Wednesday, 7 June 2017

How Google’s Algorithms Do & Will Work Together by @beanstalkim

As SEOs, we’re obsessed with how Google’s algorithms work. Well, it turns out they work together.

In a recent Webmaster Central Google Hangout John Mueller revealed that Google’s various algorithms share data. Mueller’s exact quote was:

“With regards to connections with other quality algorithms, in general we try to keep these algorithms as separated as possible so that each of these quality algorithms has its own data set to work on.

One thing that does happen though is that sometimes quality information from one algorithm is used in other algorithms where when it comes to understanding like how we should be treating this website. So for example, if we think this website is generally lower quality then that could flow into other things like, maybe maybe like, crawling and indexing speed something like.”

You can hear it straight from the horse’s mouth here:

VIDEO

This got me thinking about how Google’s algorithms work together now, how they will work together moving forward, and how this understanding can help you optimize your websites for the future.

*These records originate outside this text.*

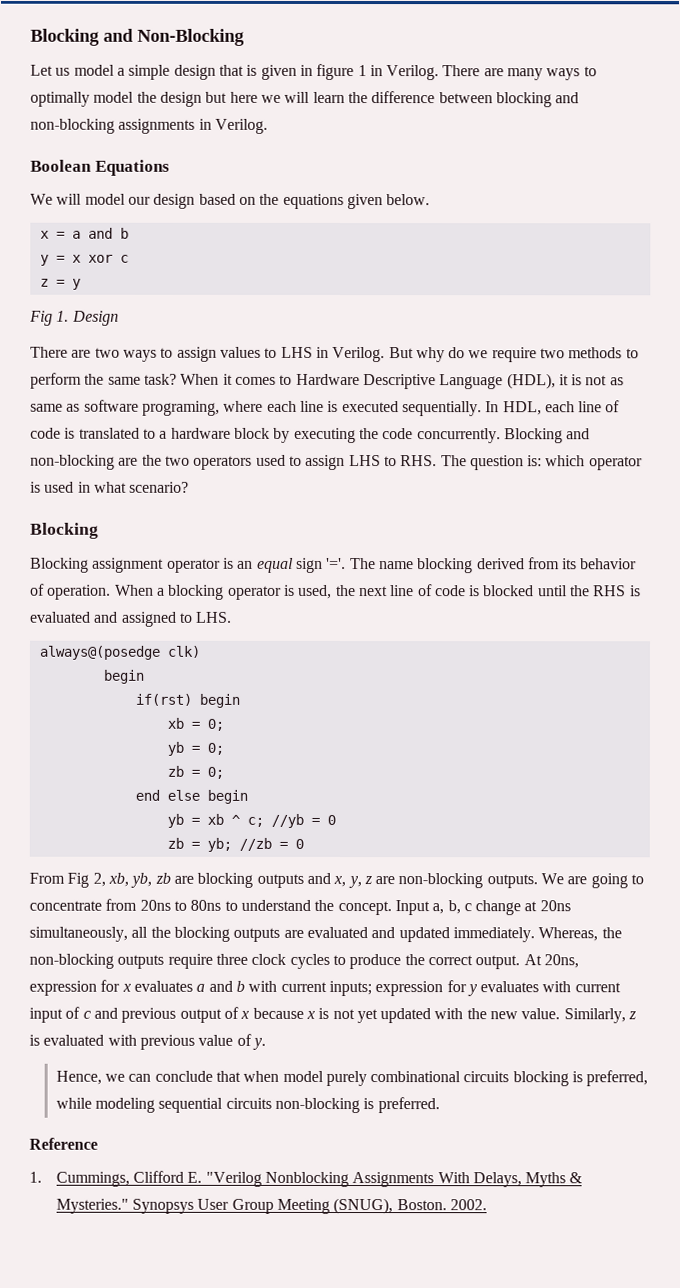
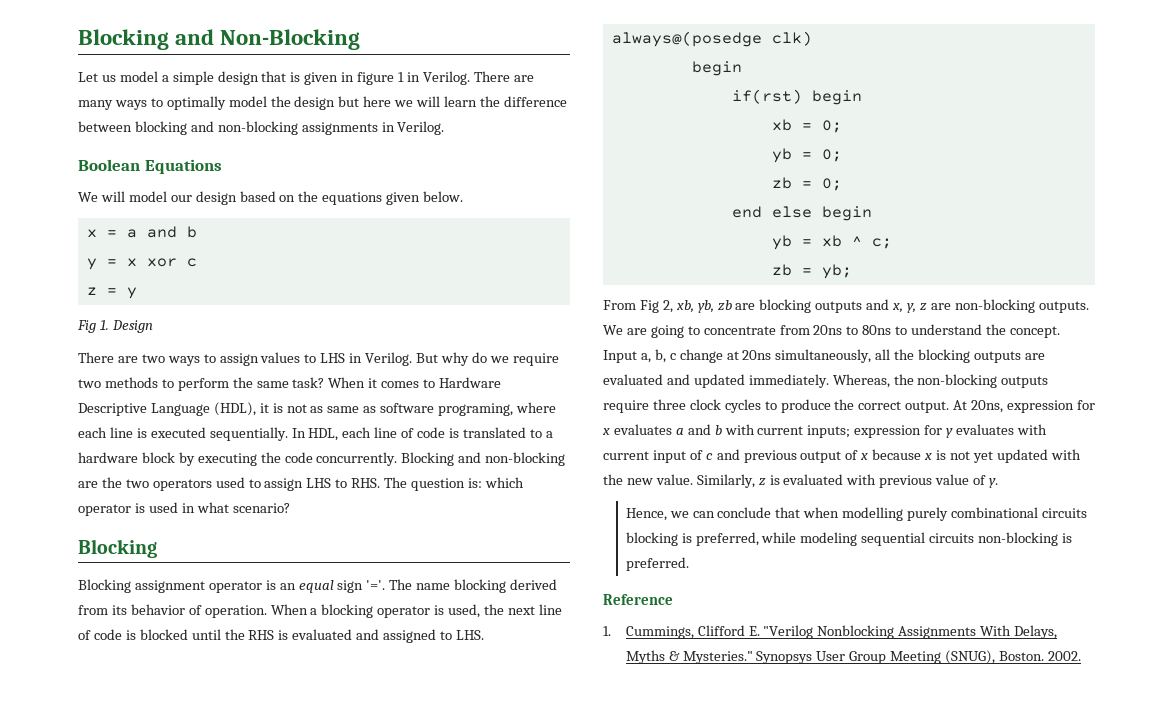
[270,813,336,828] //yb = 0 -> (892, 243) none
[238,837,304,851] //zb = 0 -> (852, 271) none
[282,1070,324,1082] model -> [842,507,904,521] modelling

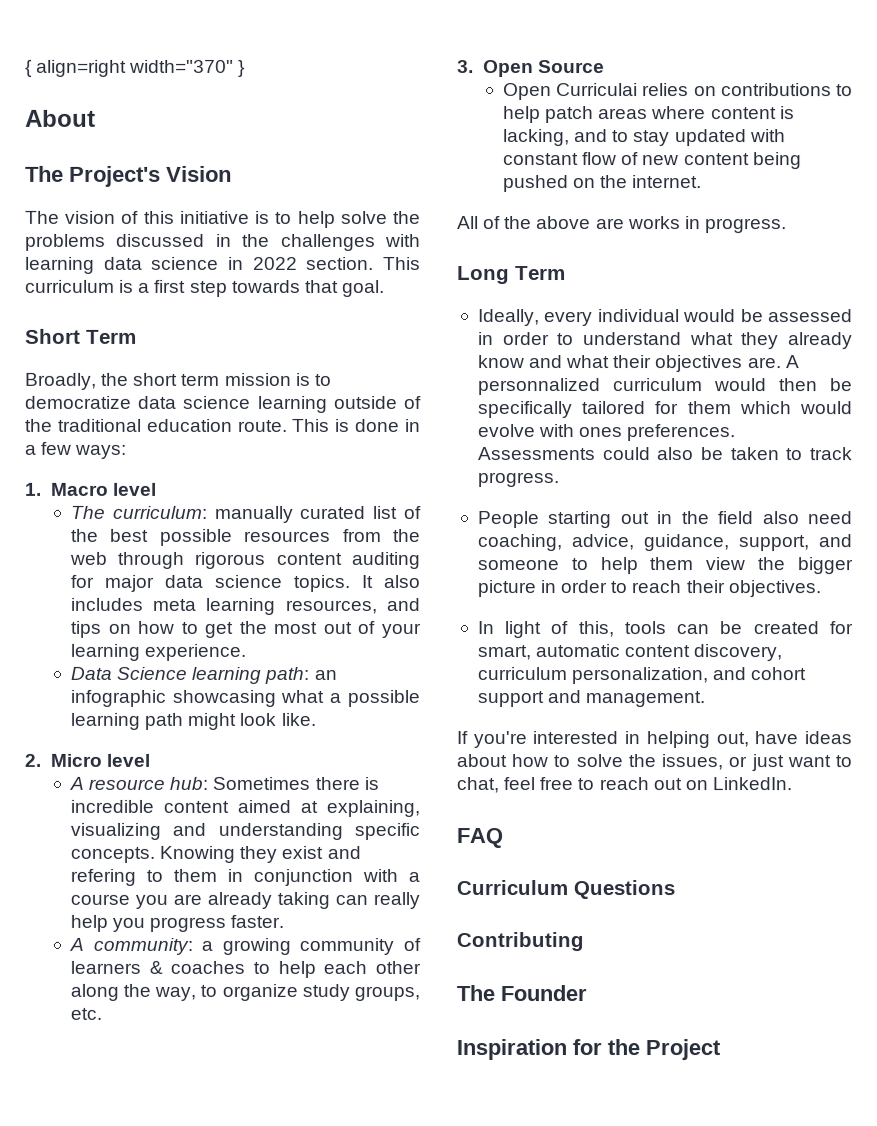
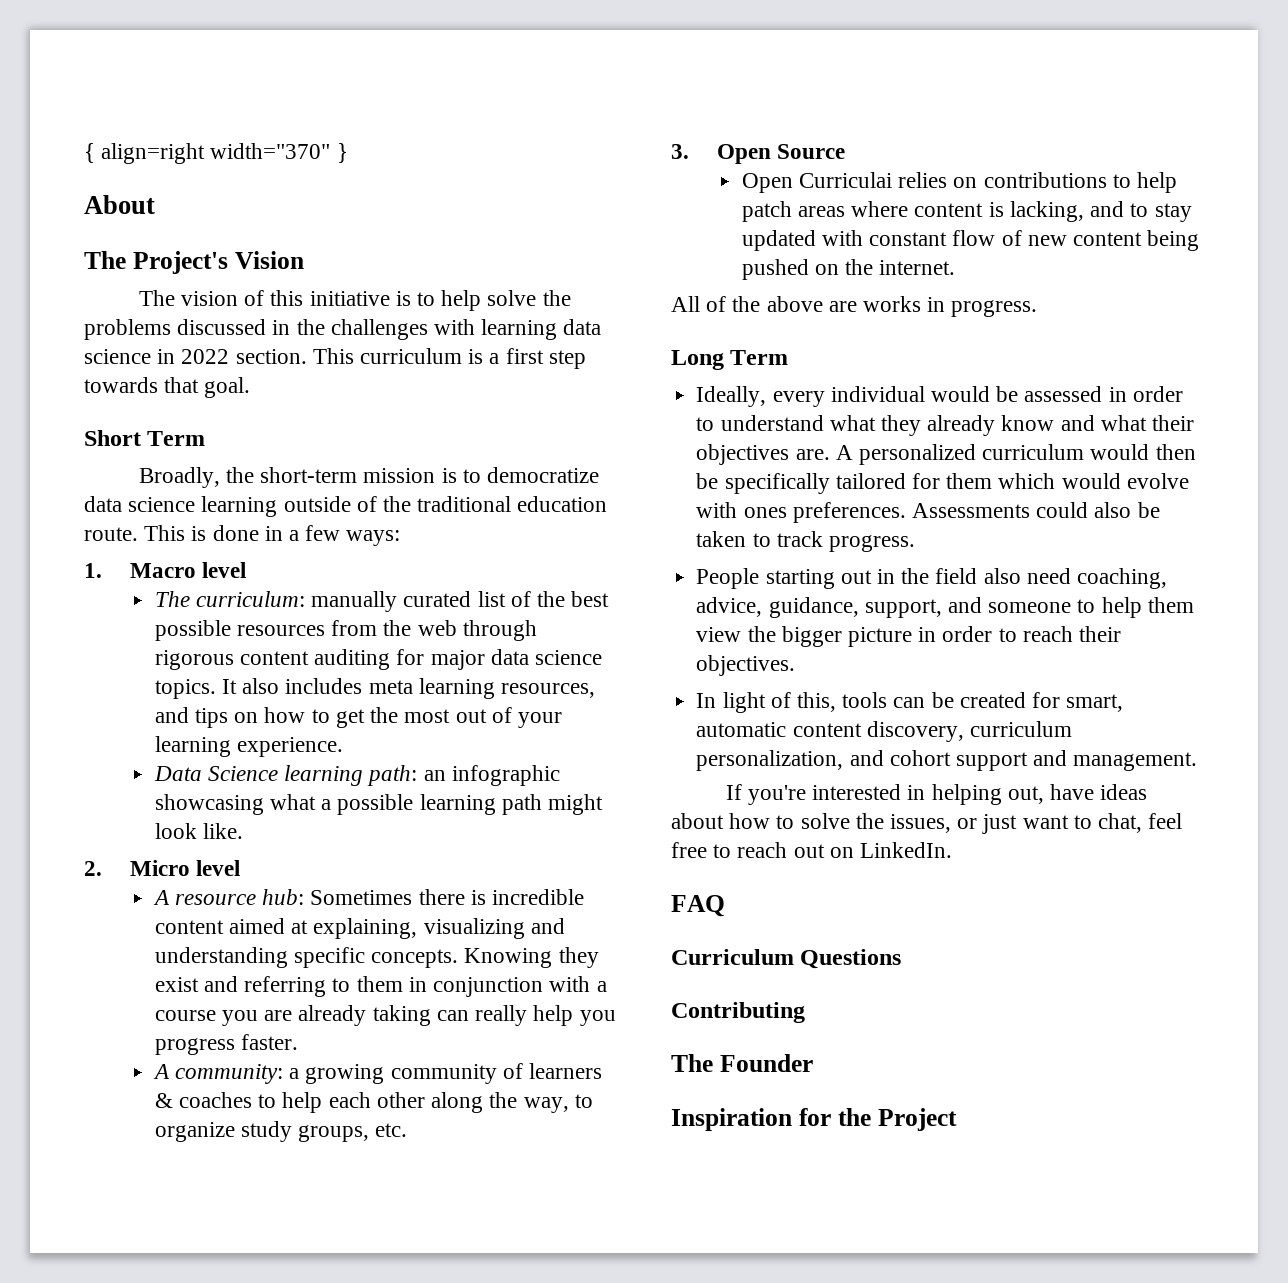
[133,372,221,386] short term -> [260,467,358,483] short-term
[69,868,136,886] refering -> [244,976,327,997] referring
[477,378,601,396] personnalized -> [858,444,976,465] personalized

An interesting coincidence to note: I’m currently working with a client in the microservices space. I won’t get too far technically into what microservices are, but I will discuss briefly how understanding them – and Google’s actions in the space – can help you wrap your brain around what’s going on with Google’s algorithms.

My Problem With Microservices

When I first started working with our client I had a heck of a time wrapping my brain around microservices and how they functioned.

At its core, it’s a simple idea – rather than building one big program you build a bunch of smaller ones that all work together.

But how does this work? How does this get structured?

The solution is near and dear to this nerd’s heart – and will help us understand how algorithms work together.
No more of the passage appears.